Engagement Labs Reports TotalSocial Continued Revenue Growth in Q2 2019
17% year-over-year growth in TotalSocial revenue
EBITDA improved by 53% from Q2 2018
Non-GAAP Adjusted EBITDA improved by 50% from Q2 2018
MONTREAL, Quebec — August 22, 2019 - Engagement Labs Inc. (TSXV: EL) released results for its second quarter ended June 30, 2019. Condensed interim consolidated Financial Statements and Management Report are available on SEDAR’s website at www.sedar.com.
Second Quarter Financial Highlights
- Total company revenue was $961,435 for Q2 2019, of which $927,671 is TotalSocial® revenue, representing a 17% increase in TotalSocial revenue vs Q2 2018 ($791,274).
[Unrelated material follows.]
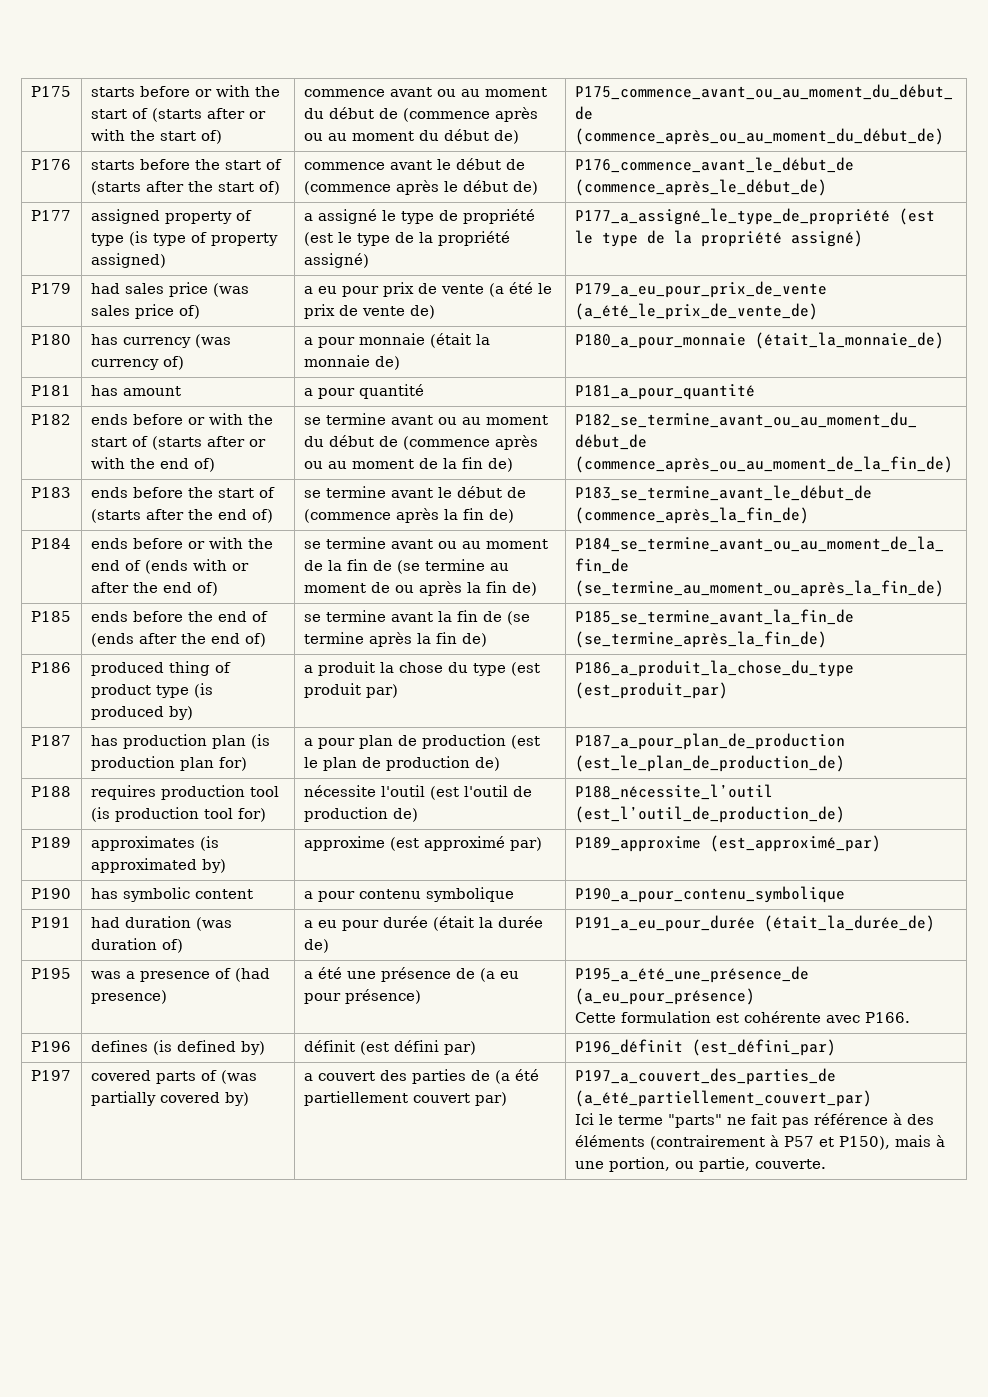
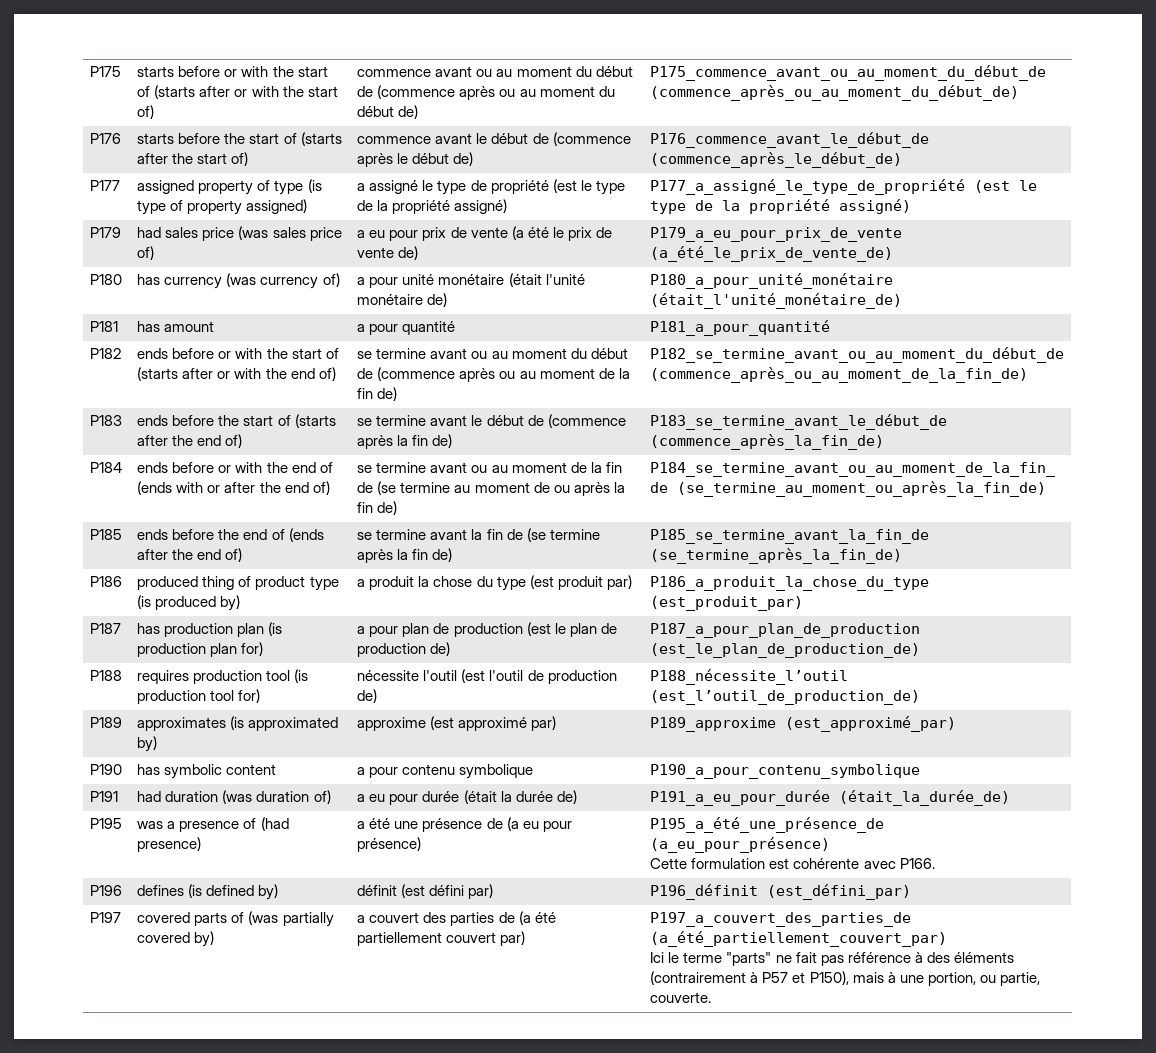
- P180 | has currency (was currency of) | a pour monnaie (était la monnaie de) | P180_a_pour_monnaie (était_la_monnaie_de)
+ P180 | has currency (was currency of) | a pour unité monétaire (était l'unité monétaire de) | P180_a_pour_unité_monétaire (était_l'unité_monétaire_de)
- Operating expenses have decreased to $1,274,931 in Q2 2019, down 20% or $325,775 from $1,600,706 in Q2 2018.
- Gross margin increased to 48% in Q2 2019, from 39% in Q2 2018.
- Net loss before income taxes has decreased to -$784,522 in Q2 2019, down 46% or -$659,300 from -$1,443,822 in Q2 2018.
- EBITDA loss of -$463,162 for Q2 2019, representing an improvement of $514,982, from -$978,144 for Q2 2018.
- Non-GAAP Adjusted EBITDA loss of -$412,425 for Q2 2019, representing an improvement of $407,461 from -$819,886 for Q2 2018.
- Basic and diluted income per share was ($0.01) for Q2 2019 compared to ($0.02) for Q2 2018.
- As at June 30, 2019, the Company had cash of $2,085,264, compared to $906,455 as of December 31, 2018.
“TotalSocial is gaining traction in 2019, with 30 client deployments across 12 industry verticals. We have recently announced our first clients in two new sectors – leisure travel and video games – both with leading players. What’s attractive about this breadth is that it proves TotalSocial is not just a platform for a handful of brands in a limited set of categories, but has a large Total Addressable Market to pursue,” said Ed Keller, CEO. “Further, our cost cutting initiatives have put us on a path to cash flow breakeven that will make us a stronger company.”
Company Hires Computershare for Equity-Based Securities Administration Agreement
The Company has retained Computershare Trust Company of Canada (“Computershare”) to act as administrative agent to administer an Equity-Based Securities Administration Agreement (the “Plan”) for the sale of shares of the Company underlying its various share compensation arrangements to pay withholding taxes on behalf of Plan beneficiaries. Computershare will establish a separate custodial account in its name and execute sales through its own broker in the normal course. In accordance with Exchange requirements, the Company announces that further to the shareholders’ meeting held May 22, 2019 at which shareholders approved the issue of 6,000,000 common shares to directors for past services, the Company confirms that, subject to TSX final approval, a final number of 4,294,447 common shares will be issued in the aggregate, inclusive of common shares that will be issued to Computershare under the Plan.
About Engagement Labs
Engagement Labs (TSXV: EL) is an industry-leading data and analytics firm that provides social intelligence for Fortune 500 brands and companies.
To learn more visit www.engagementlabs.com
Disclaimer in regard to Forward-looking Statements
Certain statements included herein constitute "forward-looking statements" within the meaning of applicable securities laws. Forward-looking statements are necessarily based upon a number of estimates and assumptions that, while considered reasonable by management at this time, are inherently subject to significant business, economic and competitive uncertainties and contingencies. Investors are cautioned not to put undue reliance on forward-looking statements. Except as required by law, Engagement Labs does not intend, and undertakes no obligation, to update any forward-looking statements to reflect, in particular, new information or future events.
Neither TSX Venture Exchange nor its Regulation Services Provider (as that term is defined in the policies of the TSX Venture Exchange) accepts responsibility for the adequacy or accuracy of this release.